(C++) Automatically generate switch statement cases at compile time

Asked 18/8, 2021 at 11:53 Answered 25/8, 2021 at 8:43

c++templates metaprogramming template-meta-programming

In my program I have some code which looks something like this: A collection of functions or classes which uniquely implement a common template via template specialization:

constexpr int NUM_SPECIALIZATIONS = 32;

template<int num>
void print_num(){}

template<>
void print_num<0>(){cout << "Zero" << endl;}

template<>
void print_num<1>(){cout << "One" << endl;}

template<>
void print_num<2>(){cout << "Two" << endl;}

// etc, ...

template<>
void print_num<31>(){cout << "Thirty-One" << endl;}

Then I have a variable whose value is only known at run time:

int my_num;
cin >> my_num; // Could be 0, could be 2, could be 27, who tf knows

Then I need to call the template specialization which corresponds to the value of the variable. Since I can't use a variable as a template parameter, I would create a sort of "interpreter":

switch(my_num)
{
  case 0:
  print_num<0>();
  break;
  case 1:
  print_num<1>();
  break;
  case 2:
  print_num<2>();
  break;
  // etc, ...
  case 31:
  print_num<31>();
  break;
}

The first thing I notice about this code is that it is repetitive. Surely there must be some sort of trick to procedurally generate this code.

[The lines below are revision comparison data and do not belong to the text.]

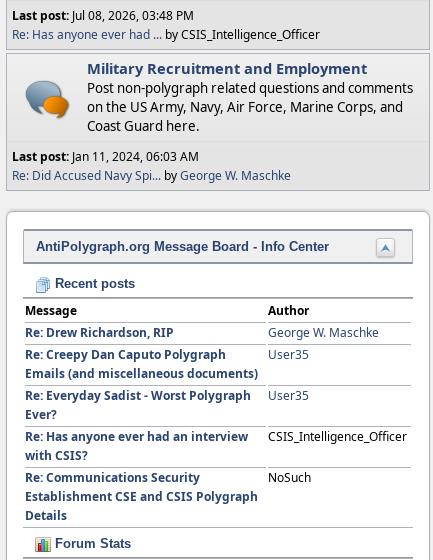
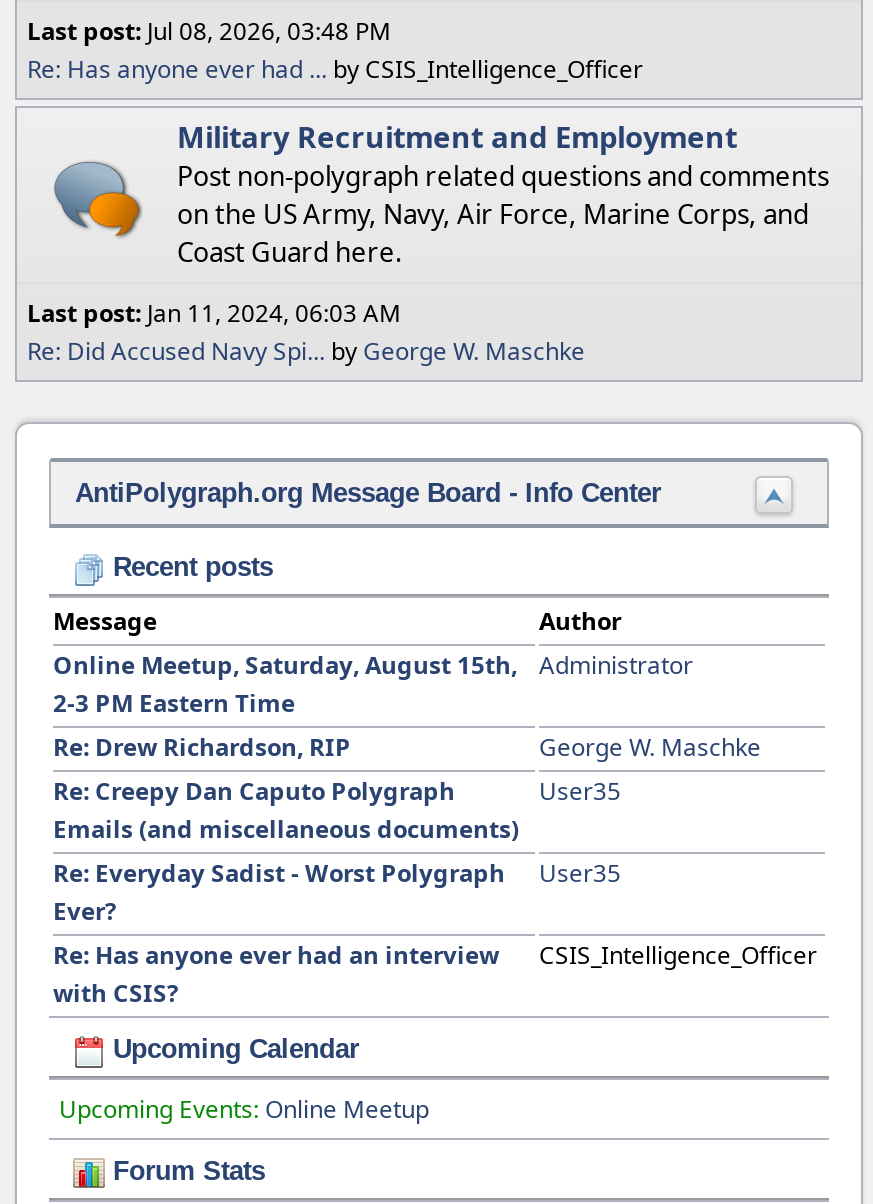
+ Online Meetup, Saturday, August 15th,
+ 2-3 PM Eastern Time

+ Administrator

- Re: Communications Security
- Establishment CSE and CSIS Polygraph
- Details
+ Upcoming Calendar

- NoSuch
+ Upcoming Events: Online Meetup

The other thing I notice is that it is inconvenient to maintain, since it is coupled with the template specializations; Each time I want to add a new template specialization, I need to update the interpreter as well.

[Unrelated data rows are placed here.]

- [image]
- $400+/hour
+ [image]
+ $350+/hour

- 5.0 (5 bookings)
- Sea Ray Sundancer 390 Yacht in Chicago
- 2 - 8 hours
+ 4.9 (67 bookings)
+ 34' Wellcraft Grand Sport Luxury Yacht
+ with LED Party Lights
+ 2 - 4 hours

Ideally, I would be able to use some sort of template magic to generate the interpreter automatically at compile time so that both sections of code can remain decoupled while I maintain the efficiency of the switch statement:

// Copies and pastes the code found in template lambda "foo",
// Replacing all occurrences of its template parameter with values from
// "begin" until "end"
template<auto begin, auto end>
inline void unroll(auto foo)
{
  if constexpr(begin < end)
  {
    foo.template operator()<begin>();
    unroll<begin + 1, end>(foo);
  }
}

// A template lambda which generates a generic switch case for the interpreter
auto template_lambda = [&]<int NUM>()
{
  case NUM:
  print_num<NUM>();
  break;
};

// The interpreter; contains the code "case NUM: print_num<NUM>(); break;"
// repeated for all ints NUM such that 0 <= NUM < NUM_SPECIALIZATIONS
switch(my_num)
{
  unroll<0,NUM_SPECIALIZATIONS>(template_lambda);
}

Unfortunately this code doesn't compile. It never makes it past the syntax checker, since the "case" and "break" statements in my lambda function technically aren't inside the switch statement yet.

In order for this to work, I need to implement the "unroll" function using macros rather than templates and lambdas, so that the copying and pasting of source code happens before syntax checking rather than after.

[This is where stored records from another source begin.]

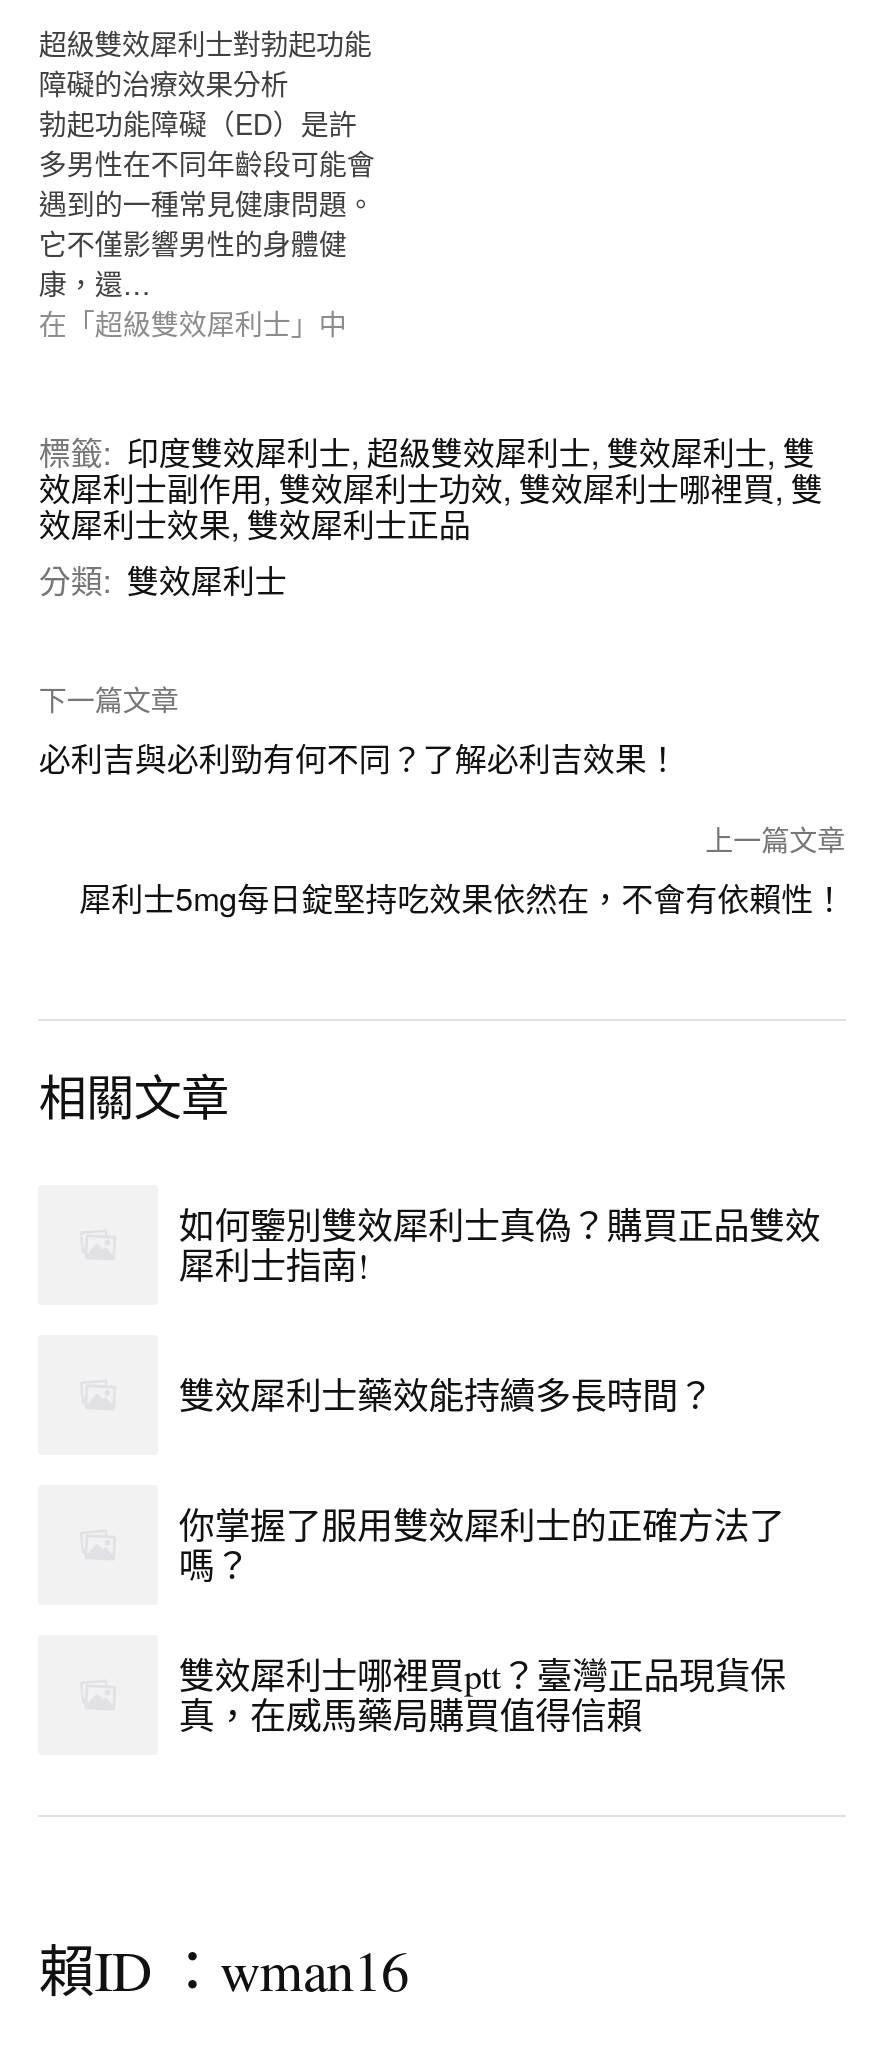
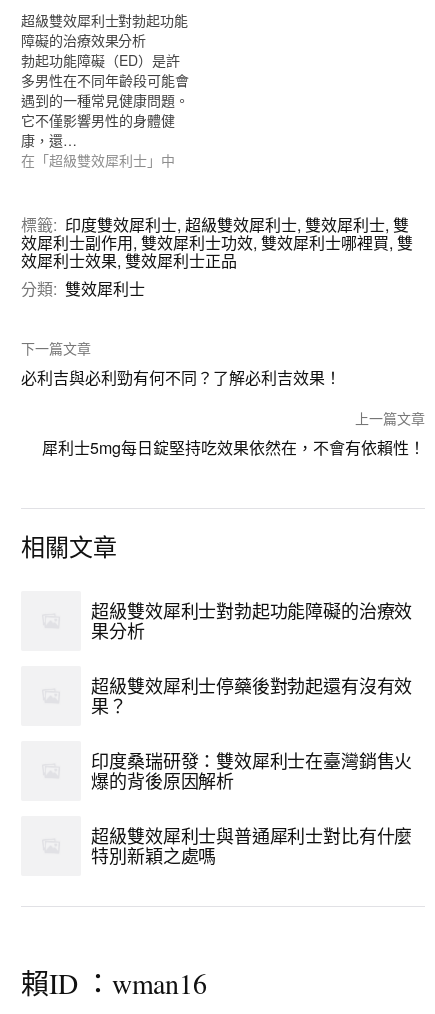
- 如何鑒別雙效犀利士真偽？購買正品雙效
- 犀利士指南!
+ 超級雙效犀利士對勃起功能障礙的治療效
+ 果分析

- 雙效犀利士藥效能持續多長時間？
+ 超級雙效犀利士停藥後對勃起還有沒有效
+ 果？

- 你掌握了服用雙效犀利士的正確方法了
- 嗎？
+ 印度桑瑞研發：雙效犀利士在臺灣銷售火
+ 爆的背後原因解析

- 雙效犀利士哪裡買ptt？臺灣正品現貨保
- 真，在威馬藥局購買值得信賴
+ 超級雙效犀利士與普通犀利士對比有什麼
+ 特別新穎之處嗎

An alternate solution which I've played around with is to mimic what the switch statement does on the low level. I can create an array of function pointers which serves as a jump table:

std::array<std::function<void()>,NUM_SPECIALIZATIONS> jump_table;

Then I can populate the jump table with pointers to the various template specializations without necessarily having to type them all out. Instead I can just use the unroll function:

template<auto begin, auto end>
inline void unroll(auto foo)
{
  if constexpr(begin < end)
  {
    foo.template operator()<begin>();
    unroll<begin + 1, end>(foo);
  }
}

unroll<0,NUM_SPECIALIZATIONS>([&]<int NUM>()
{
  jump_table[NUM] = print_num<NUM>;
});

There we go. Now the interpreter and the template specializations are decoupled.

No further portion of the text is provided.